**PROBLEM DETAILS:**
Please give every line below again exactly, but not its pictures.

**DATASET EXTRACT:**
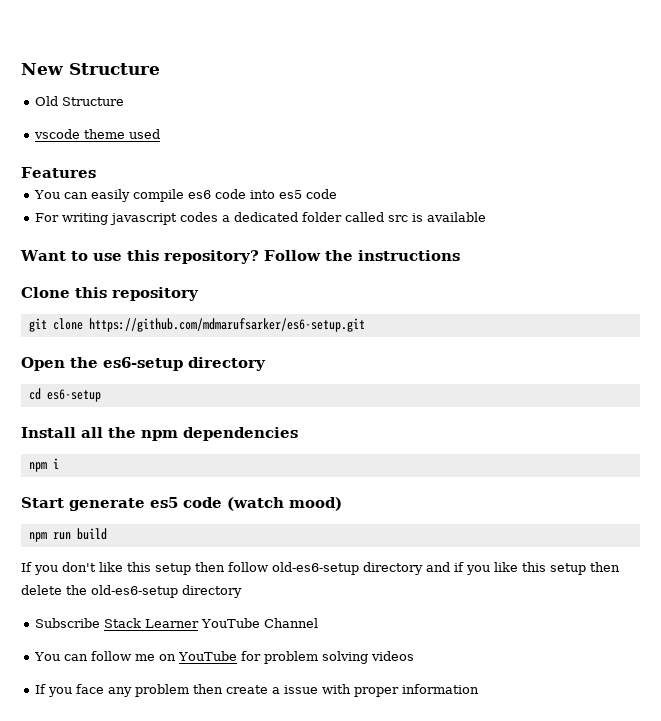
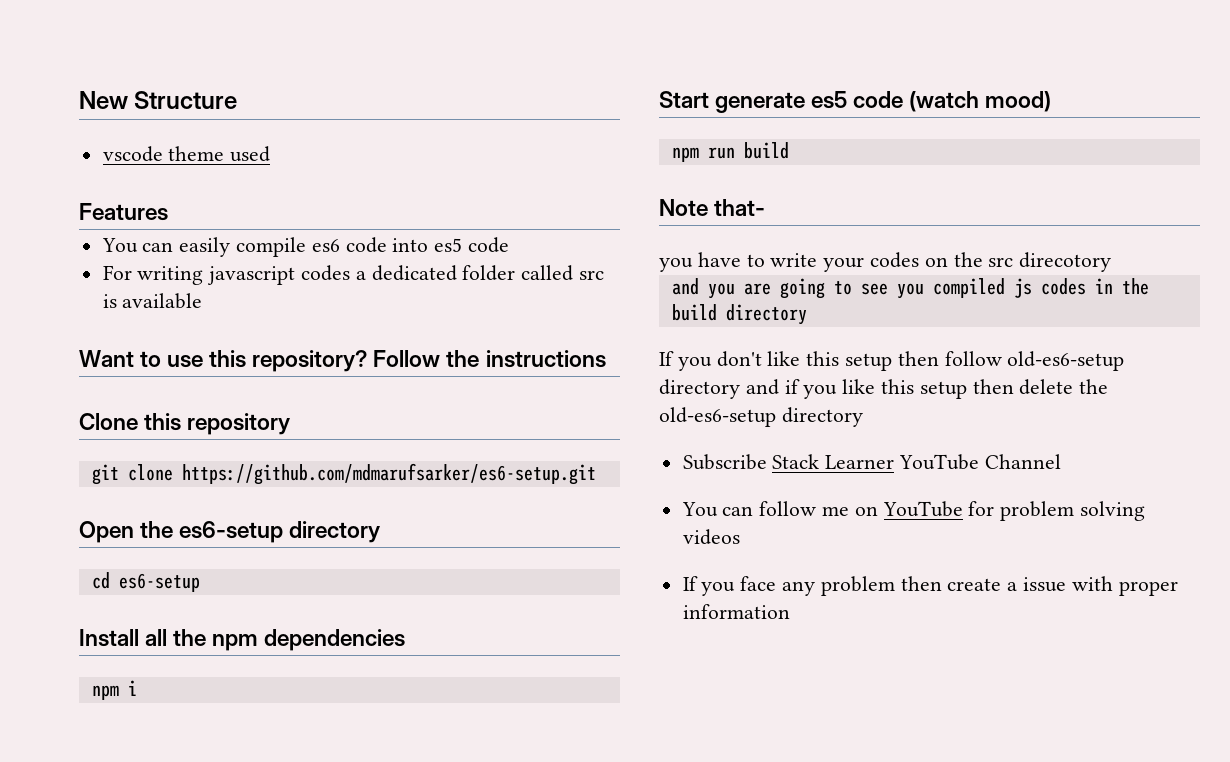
[35,96,125,106] // Old Structure -> (238, 100) none
(107, 534) none -> [659,199,766,216] [659,252,1112,272] [671,278,1149,299] [671,304,807,325] // Note that- // you have to write your codes on the src direcotory // and you are going to see you compiled js codes in the build directory

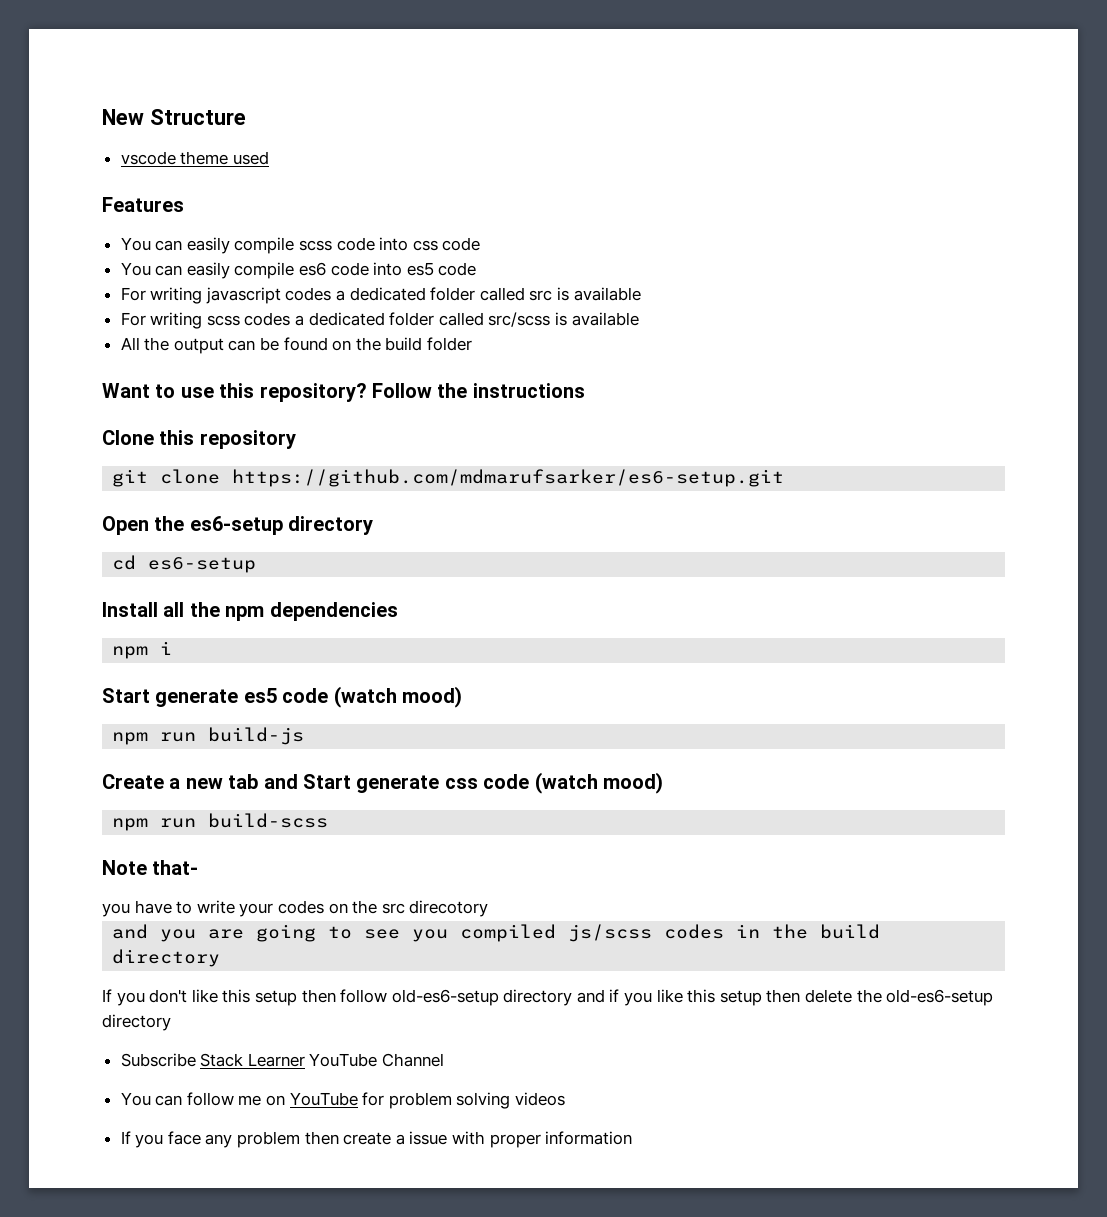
(168, 212) none -> [120,237,481,254] // You can easily compile scss code into css code
(203, 301) none -> [120,312,639,329] [120,337,473,354] // For writing scss codes a dedicated folder called src/scss is available // All the output can be found on the build folder
[743,142,789,159] build -> [208,727,305,745] [102,772,663,794] [112,813,329,831] build-js // Create a new tab and Start generate css code (watch mood) // npm run build-scss
[1013,278,1032,298] js -> [568,924,653,942] js/scss

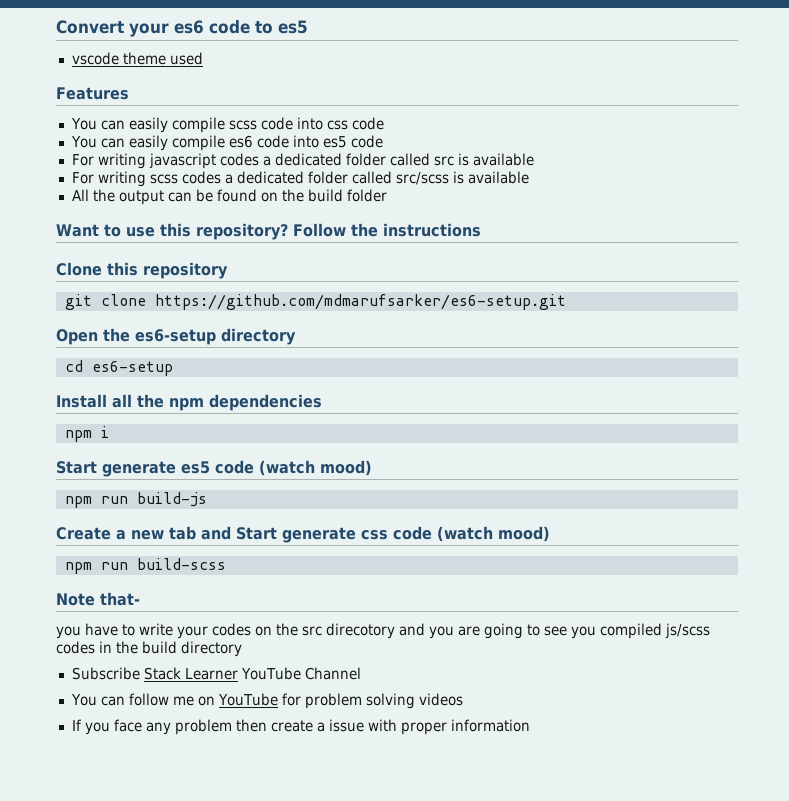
[102,109,246,125] New Structure -> [56,20,308,37] Convert your es6 code to es5
(489, 908) // -> (395, 631) none
[102,989,994,1006] [102,1014,171,1031] // If you don't like this setup then follow old-es6-setup directory and if you like this setup then delete the old-es6-setup directory -> (242, 649) none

**SOLUTION TO THIS PROBLEM:**
[35,96,125,106] // Old Structure -> (238, 100) none
(107, 534) none -> [659,199,766,216] [659,252,1112,272] [671,278,1149,299] [671,304,807,325] // Note that- // you have to write your codes on the src direcotory // and you are going to see you compiled js codes in the build directory

(168, 212) none -> [120,237,481,254] // You can easily compile scss code into css code
(203, 301) none -> [120,312,639,329] [120,337,473,354] // For writing scss codes a dedicated folder called src/scss is available // All the output can be found on the build folder
[743,142,789,159] build -> [208,727,305,745] [102,772,663,794] [112,813,329,831] build-js // Create a new tab and Start generate css code (watch mood) // npm run build-scss
[1013,278,1032,298] js -> [568,924,653,942] js/scss

[102,109,246,125] New Structure -> [56,20,308,37] Convert your es6 code to es5
(489, 908) // -> (395, 631) none
[102,989,994,1006] [102,1014,171,1031] // If you don't like this setup then follow old-es6-setup directory and if you like this setup then delete the old-es6-setup directory -> (242, 649) none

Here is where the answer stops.